Making floating point numbers smaller

When making a demo in 64kB (or less!), many unexpected issues arise. One issue is that sitting floating point numbers can take quite a lot of space in the binary file. Floats are found everywhere: position of objects in the world, position of the camera, constants for the effects, colors in the texture generator, etc. In practice, we often don’t need as much precision as offered by floats. Can we take advantage of that to pack more data in a smaller space?

In many cases, it’s not important if an object is 2.2 or 2.21 meters high. Our goal is to reduce the amount of space used by those numbers. A float takes 4 bytes (8 bytes for a double). The actual size on disk can be reduced a bit with compression, but when there are thousands of floats, it’s still quite big (compression doesn’t work well as the binary data looks quite random). We can do better.

A naïve solution

Suppose we have some numbers between 0 and 1000, and we need a precision of 0.1. We could store those numbers as integers between 0 and 10000 and then divide by 10. Whether we use 32 bit or 16 bit integers in the code doesn’t make a difference: since we don’t use their full range of values, all these integers start with leading 0s. The compression code will detect such repetitive 0s and use around 13 bits per number in both cases.

The problem with this solution is that we need to do some processing at runtime. Each time we use a number, we have to convert it to a float and divide it by 10. If all our data is in a same place, we can loop over it. But if we have numbers all over our code base, we’ll also need to call a processor in all those places. This simple operation can be cumbersome and expensive in terms of space.

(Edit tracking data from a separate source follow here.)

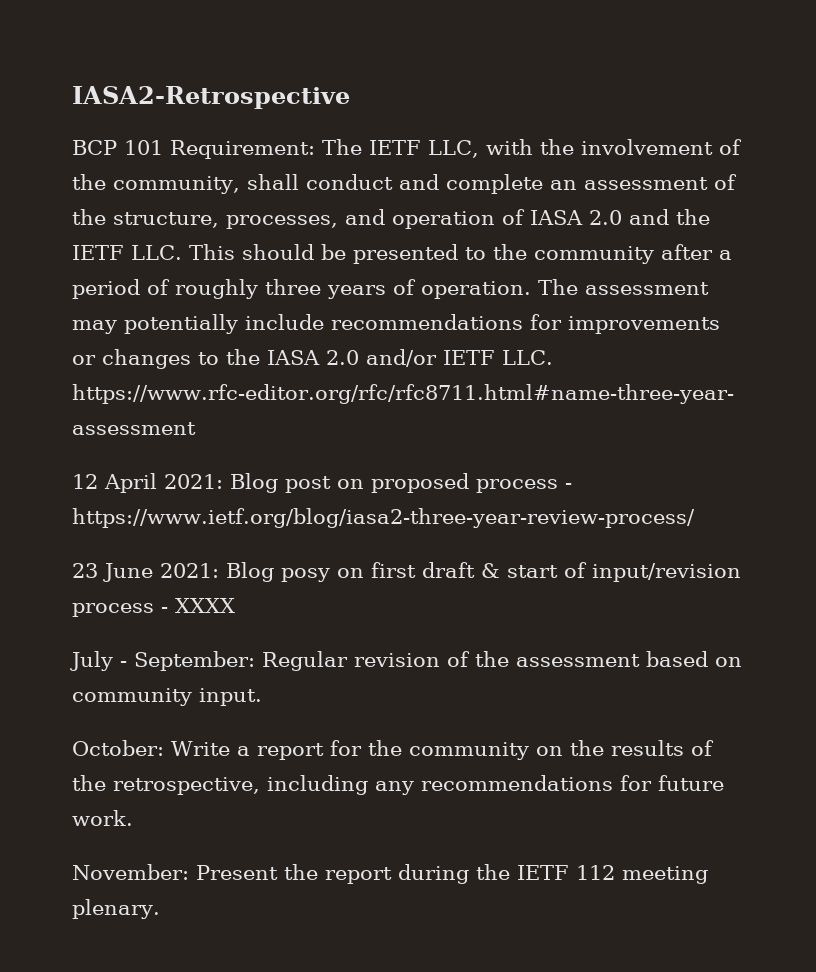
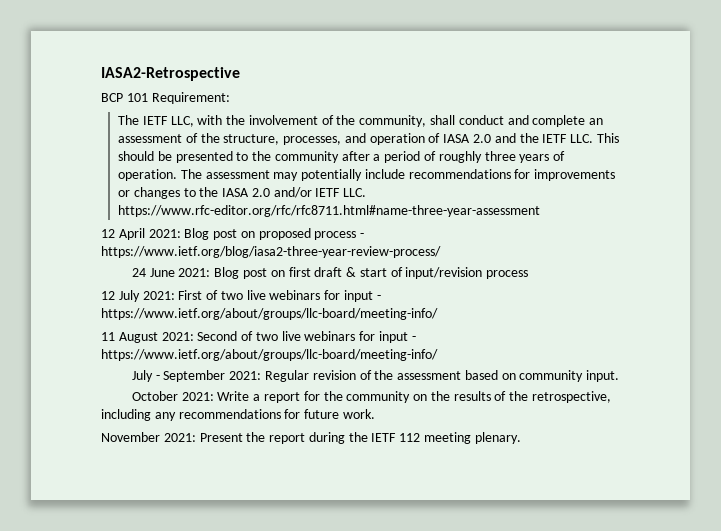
- BCP 101 Requirement: The IETF LLC, with the involvement of the community, shall conduct and complete an assessment of the structure, processes, and operation of IASA 2.0 and the IETF LLC. This should be presented to the community after a period of roughly three years of operation.
+ BCP 101 Requirement:
+ The IETF LLC, with the involvement of the community, shall conduct and complete an assessment of the structure, processes, and operation of IASA 2.0 and the IETF LLC. This should be presented to the community after a period of roughly three years of operation.
- 23 June 2021: Blog posy on first draft & start of input/revision process - XXXX
+ 24 June 2021: Blog post on first draft & start of input/revision process
+ 12 July 2021: First of two live webinars for input - https://www.ietf.org/about/groups/llc-board/meeting-info/
+ 11 August 2021: Second of two live webinars for input - https://www.ietf.org/about/groups/llc-board/meeting-info/
- July - September: Regular revision of the assessment based on community input.
+ July - September 2021: Regular revision of the assessment based on community input.
- October: Write a report for the community on the results of the retrospective, including any recommendations for future work.
+ October 2021: Write a report for the community on the results of the retrospective, including any recommendations for future work.
- November: Present the report during the IETF 112 meeting plenary.
+ November 2021: Present the report during the IETF 112 meeting plenary.

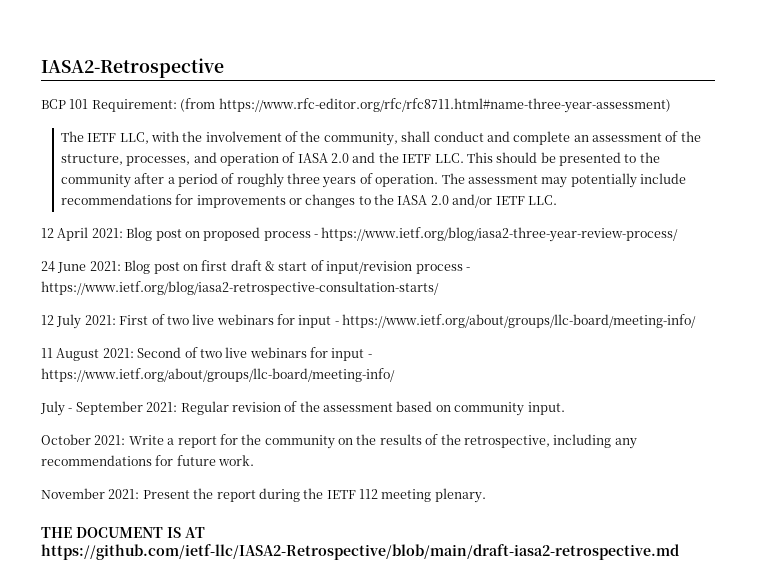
- BCP 101 Requirement:
+ BCP 101 Requirement: (from https://www.rfc-editor.org/rfc/rfc8711.html#name-three-year-assessment)
- The assessment may potentially include recommendations for improvements or changes to the IASA 2.0 and/or IETF LLC. https://www.rfc-editor.org/rfc/rfc8711.html#name-three-year-assessment
+ The assessment may potentially include recommendations for improvements or changes to the IASA 2.0 and/or IETF LLC.
- 24 June 2021: Blog post on first draft & start of input/revision process
+ 24 June 2021: Blog post on first draft & start of input/revision process - https://www.ietf.org/blog/iasa2-retrospective-consultation-starts/
+ THE DOCUMENT IS AT https://github.com/ietf-llc/IASA2-Retrospective/blob/main/draft-iasa2-retrospective.md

It turns out we can get rid of the processing, and directly use floating point numbers.

A note on IEEE floats

Floats are stored using the IEEE 754 standard. Some of them have a binary representation that contains lots of 0 and compress better than others.

Let’s look at two examples using a binary representation. The IEEE representation is not exactly the same as in the example below (it has to store the exponent), but almost.

  • 6.25 -> 110.01
  • 6.3 -> 110.010011…

In fact, 6.3 has no exact representation in base 2: the number stored is an approximation, and it would require an infinite number of digits to represent 6.3. On the other hand, the binary representation for 6.25 is compact and exact.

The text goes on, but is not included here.